Мы засыпаем как убитые. Не часто выдается спокойная ночка. Может быть, завтра совсем не удастся поспать. Налеты на Москву участились...
Глава двадцать четвертая
ЧАС НАСТОЯЩЕГО ИСПЫТАНИЯ
Опять ночь расцвечена яркими ожерельями трассирующих пуль и осветительными ракетами. Мне кажется, что шагают над Москвой великаны на гигантских ходулях из прожекторных лучей. Шагают, натыкаясь на облака и аэростаты воздушного заграждения. Словно с завязанными глазами хотят поймать маленький, юркий самолетик, похожий снизу на безобидного комарика. Вот один великан споткнулся о высокие дома, упал, уронив ходули в разные стороны... Но тут же снова поднялся, снова зашагал через крыши, догоняя товарищей...
Высоко-высоко над собой слышим с Воронком рокот мотора.

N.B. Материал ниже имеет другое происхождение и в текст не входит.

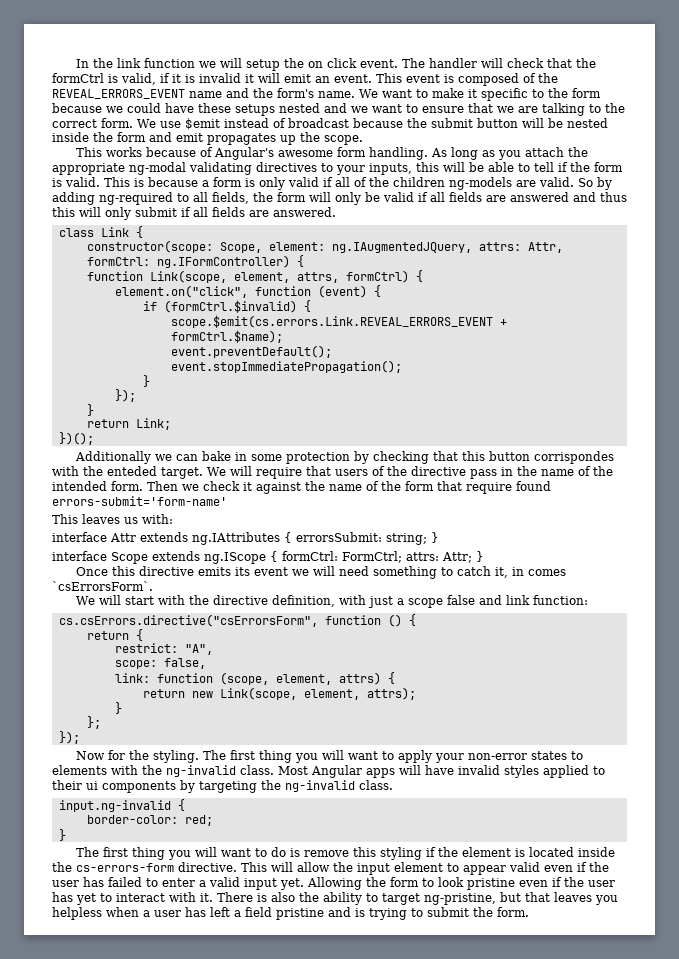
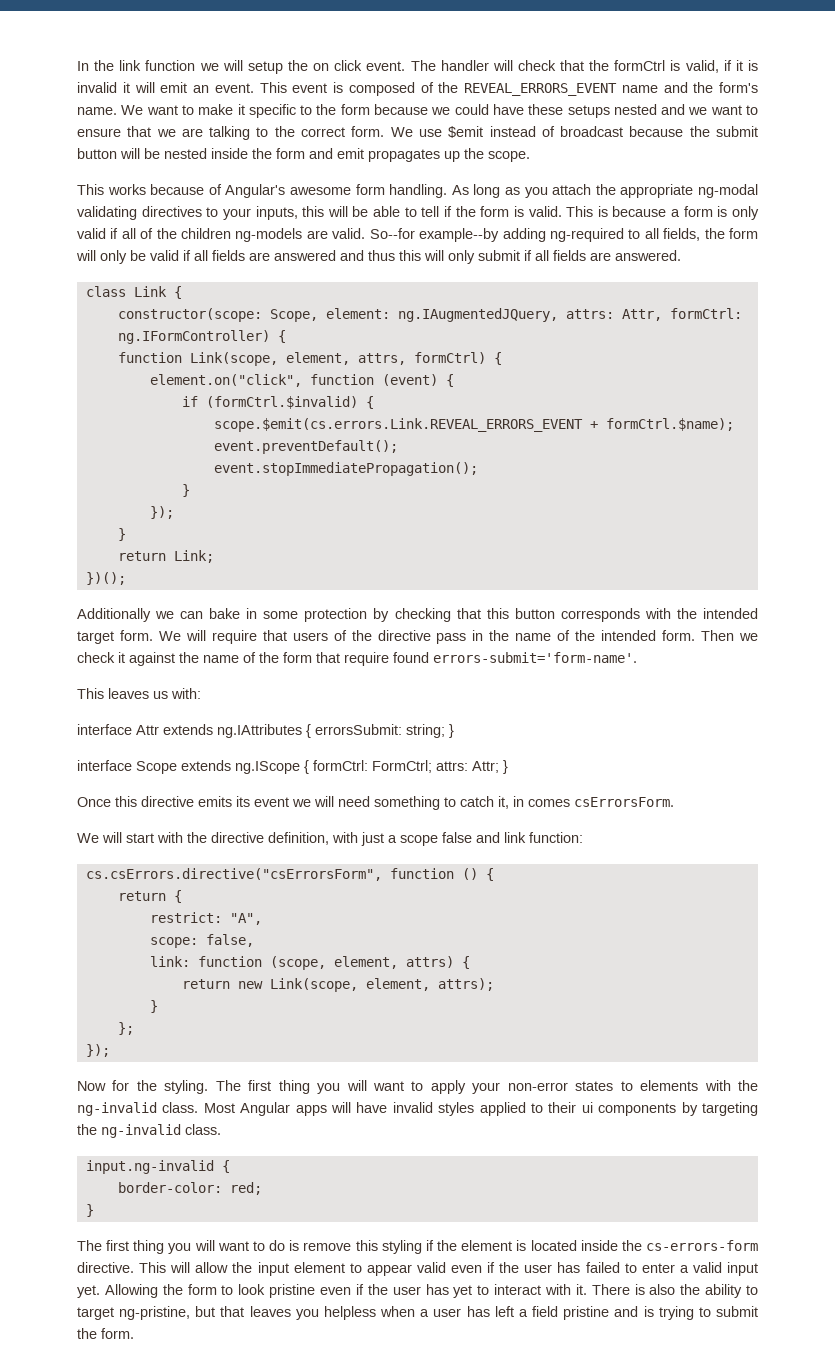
- So by adding ng-required to all fields, the form will only be valid if all fields are answered and thus this will only submit if all fields are answered.
+ So--for example--by adding ng-required to all fields, the form will only be valid if all fields are answered and thus this will only submit if all fields are answered.
- Additionally we can bake in some protection by checking that this button corrispondes with the enteded target.
+ Additionally we can bake in some protection by checking that this button corresponds with the intended target form.
- Then we check it against the name of the form that require found errors-submit='form-name'
+ Then we check it against the name of the form that require found errors-submit='form-name'.
- Once this directive emits its event we will need something to catch it, in comes `csErrorsForm`.
+ Once this directive emits its event we will need something to catch it, in comes csErrorsForm.

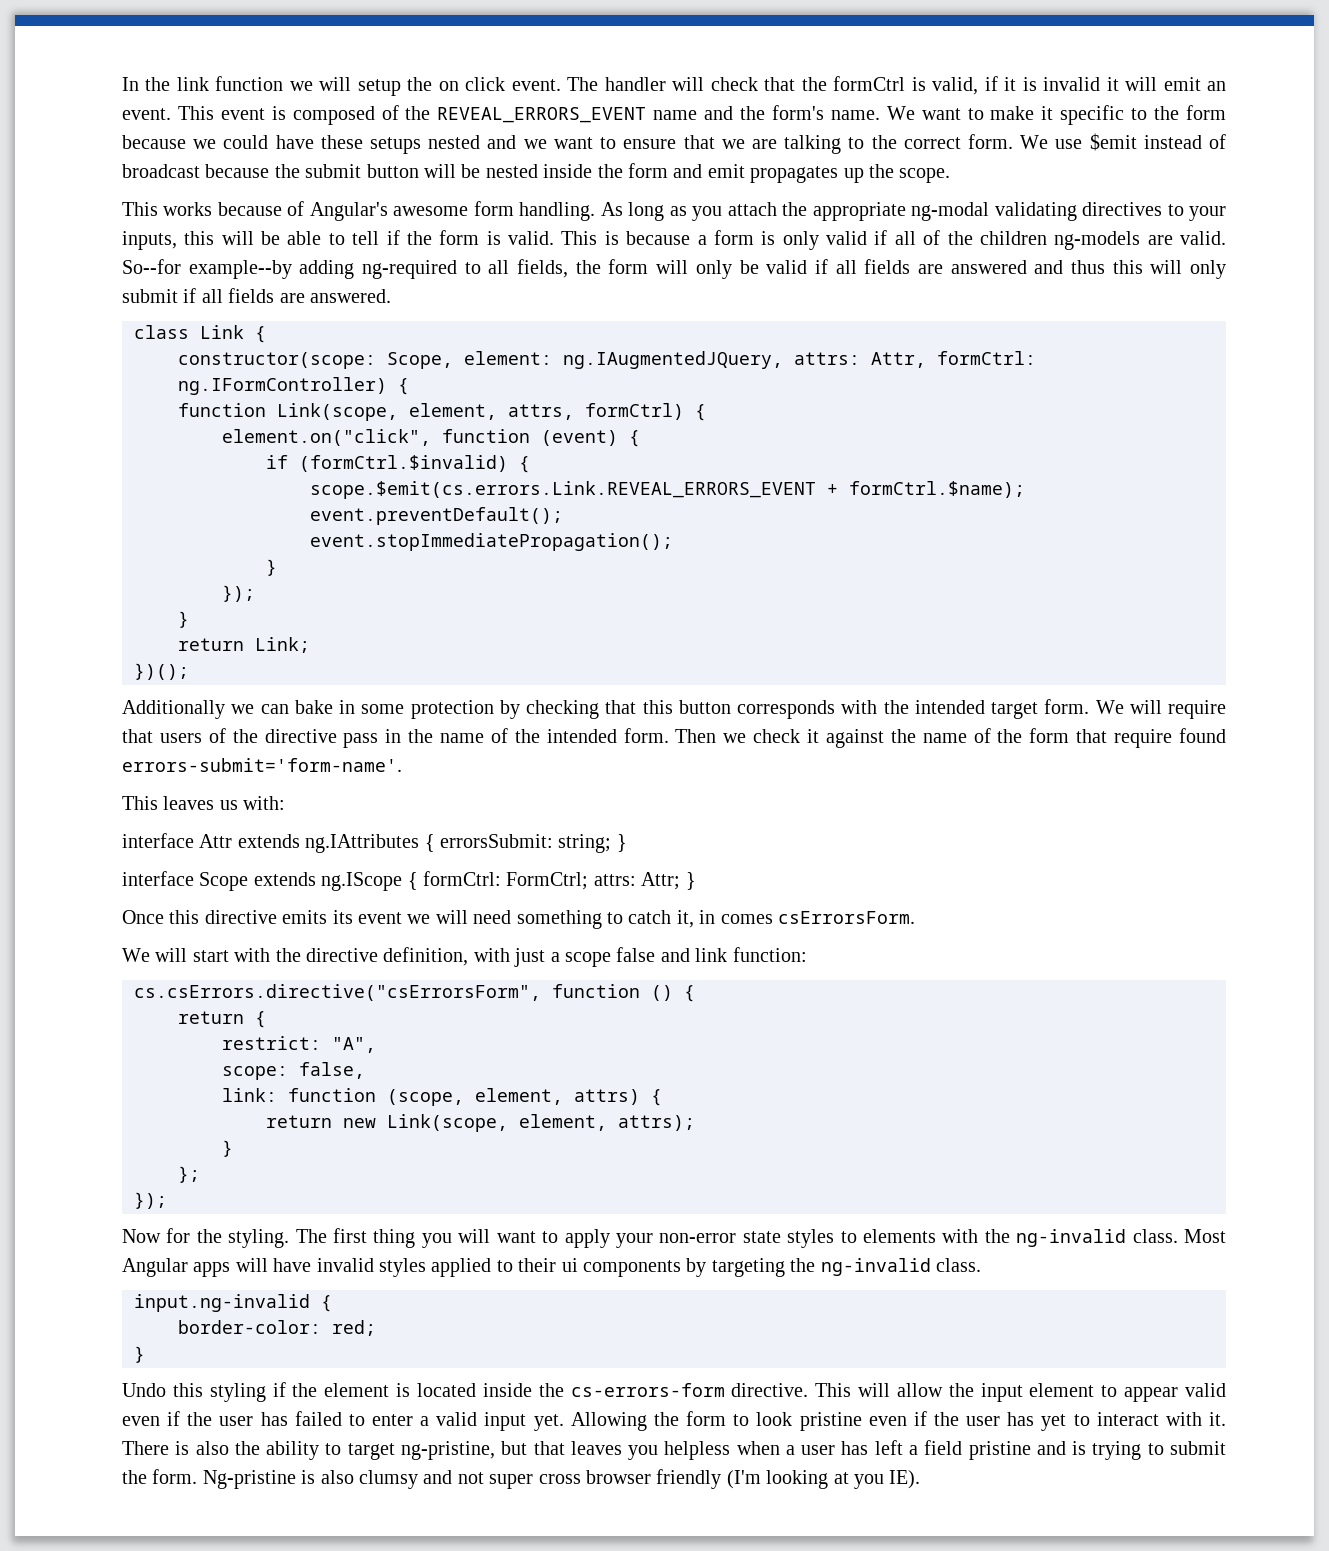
- The first thing you will want to apply your non-error states to elements with the ng-invalid class.
+ The first thing you will want to apply your non-error state styles to elements with the ng-invalid class.
- The first thing you will want to do is remove this styling if the element is located inside the cs-errors-form directive.
+ Undo this styling if the element is located inside the cs-errors-form directive.
+ Ng-pristine is also clumsy and not super cross browser friendly (I'm looking at you IE).

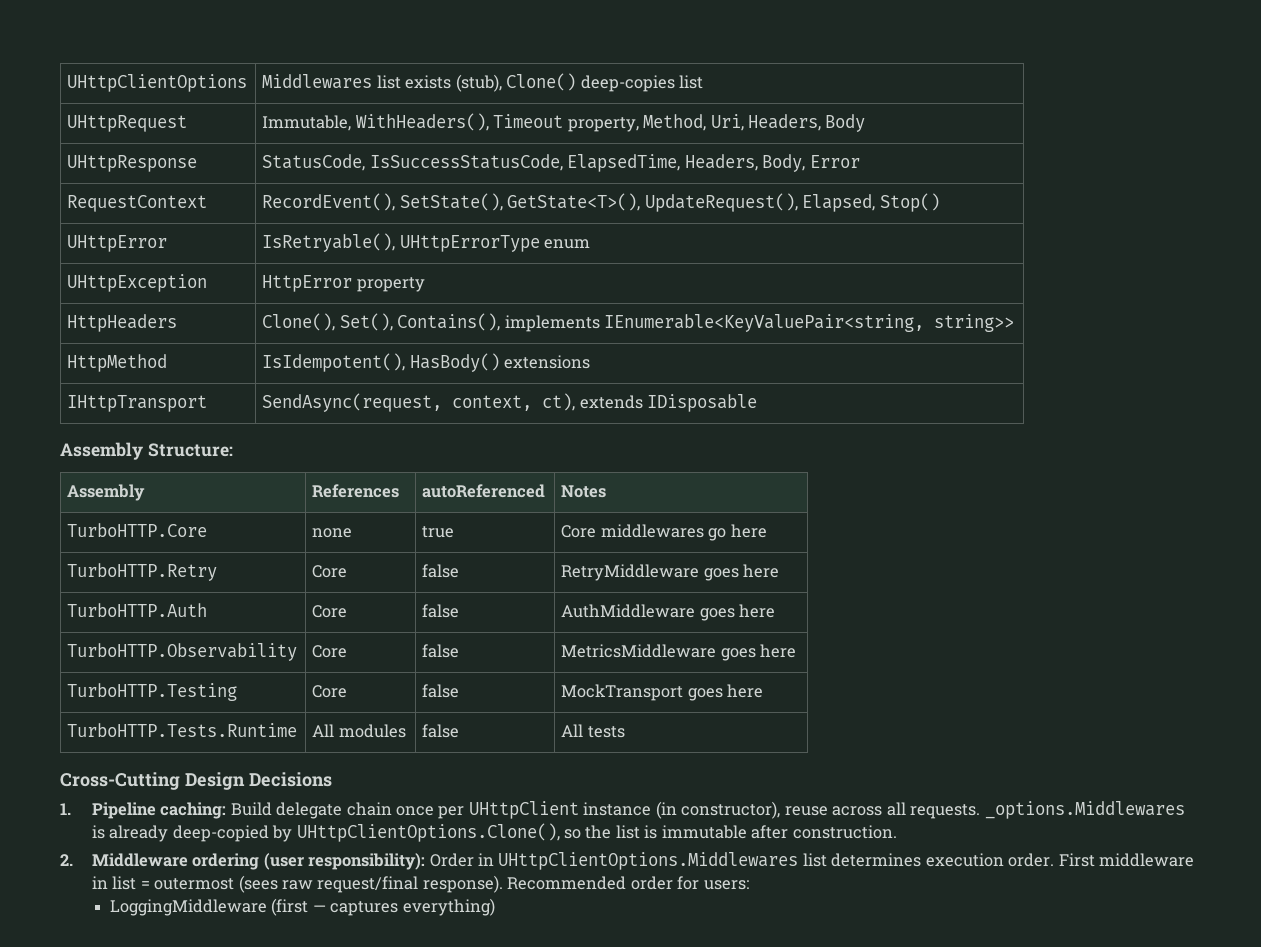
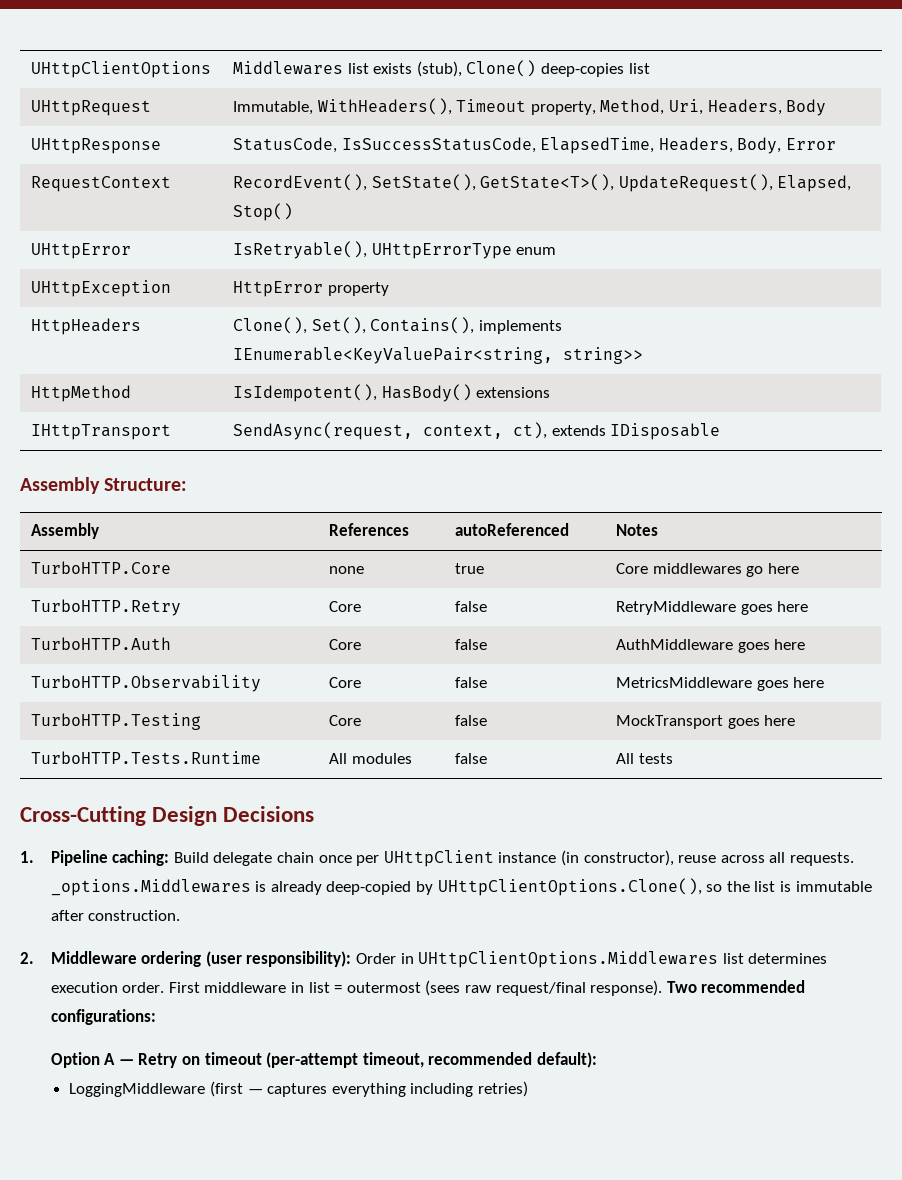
- Recommended order for users:
+ Two recommended configurations:
+ Option A — Retry on timeout (per-attempt timeout, recommended default):
- LoggingMiddleware (first — captures everything)
+ LoggingMiddleware (first — captures everything including retries)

— Опять прорвался, чертов фашист, — говорит Воронок.
Он похлопывает рукавицей о рукавицу. Я знаю, о чем он думает. Он думает, что и сегодня будет тушить зажигалки. И может, его наградят медалью «За отвагу», как того паренька, портрет которого мы видели в «Пионерской правде». Но тому пареньку просто повезло: не на каждую крышу зажигалки падают десятками. Ведь к Москве, как правило, прорываются лишь одиночные самолеты фашистов. Большинство из них избавляется от своего груза, не долетев до столицы.
Павлик и его товарищи в такие ночи тоже не дремлют.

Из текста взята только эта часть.